First and foremost, know that either the therapist or the client can end a session at any time, whether it’s because of clear sexual misconduct or because one party feels uncomfortable. If that happens to the client, they can get dressed and immediately remove themselves from the situation.
It is also important to note that sexual misconduct is not something massage therapists, managers or even owners are necessarily equipped or trained to handle, Hunter says.
“To say massage therapists, managers or owners should know how to handle situations such as these implies this is something common in the professional industry. It is not,” she adds.
So where should you report misconduct? It depends where it happens. If it occurs at a franchise or larger massage studio, Agakian recommends reporting it to the manager. Even if they aren’t the ones to handle the investigation, it’s important for them to know what is happening in their establishment.
If your therapist is self-employed, you can always report any sexual (or other) misconduct to the police or the state massage board.
It’s important to remember that not every massage therapist is the same. Like psychotherapists, sometimes it takes a few attempts to find the massage therapist that’s right for you. Not everyone likes the same type of style and pressure, so it makes sense to prefer working with some therapists over others.
Kristie Garduno, owner of Clients Kneaded Mobile Massage, suggests getting a recommendation from a friend or coworker if you’re looking for a new therapist as well as reading plenty of online reviews. But above all, she suggests finding a therapist that hears you.
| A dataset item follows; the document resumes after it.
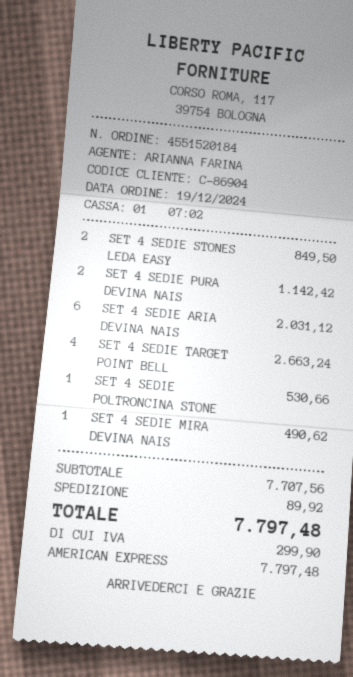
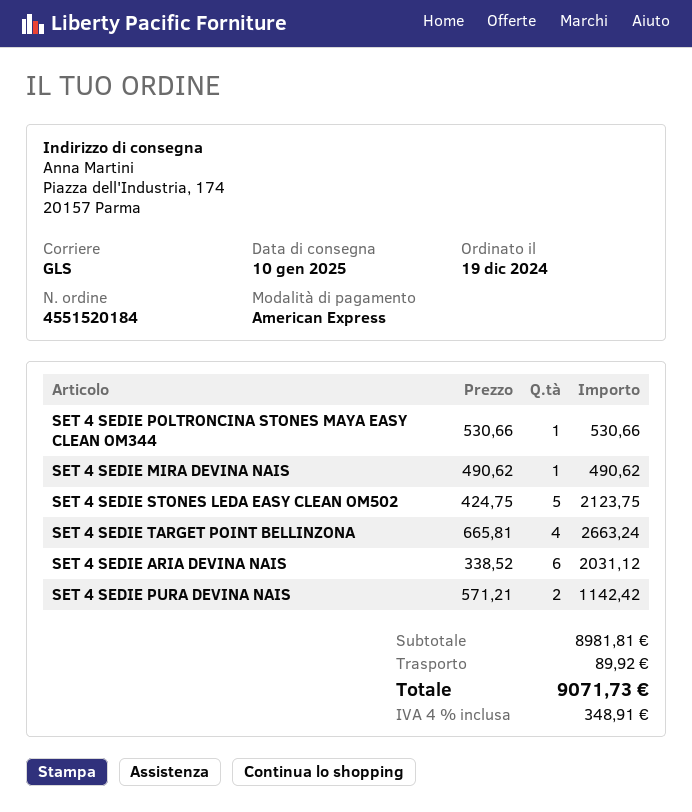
SET 4 SEDIE STONES LEDA EASY: 2 for 849.50 -> 5 for 2123.75
subtotal: 7707.56 -> 8981.81
tax: 299.90 -> 348.91
total: 7797.48 -> 9071.73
“As long as the therapist pays attention, he/she can adjust every other variable,” she explains. “And of course, also find a therapist that you feel comfortable with. Massage is all about relaxing, so if you cannot get comfortable enough to relax, the time is wasted.”
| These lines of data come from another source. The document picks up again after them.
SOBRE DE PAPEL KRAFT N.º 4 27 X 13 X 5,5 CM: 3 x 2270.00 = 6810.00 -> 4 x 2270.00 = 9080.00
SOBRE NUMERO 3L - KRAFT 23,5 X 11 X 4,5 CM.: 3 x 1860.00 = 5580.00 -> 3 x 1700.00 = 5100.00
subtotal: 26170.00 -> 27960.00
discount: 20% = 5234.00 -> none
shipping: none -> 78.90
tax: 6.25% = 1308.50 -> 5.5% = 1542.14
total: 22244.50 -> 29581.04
Once you find a massage therapist you like, stick with them, Lisson says.
“My best advice for making massage a part of your wellness routine is to develop a relationship with a licensed/certified therapist that you can trust,” she adds. “Always seeing a different therapist increases your chances of getting a massage from a therapist with bad intentions.”
Like so many other parts of life, the moral of the massage story is that communication is crucial. If your massage therapist doesn’t initiate a conversation before the treatment starts, don’t be afraid to start it yourself. Be firm and clear about what you want and don’t want, and always remember that you can leave at any point, and above all — take care of yourself.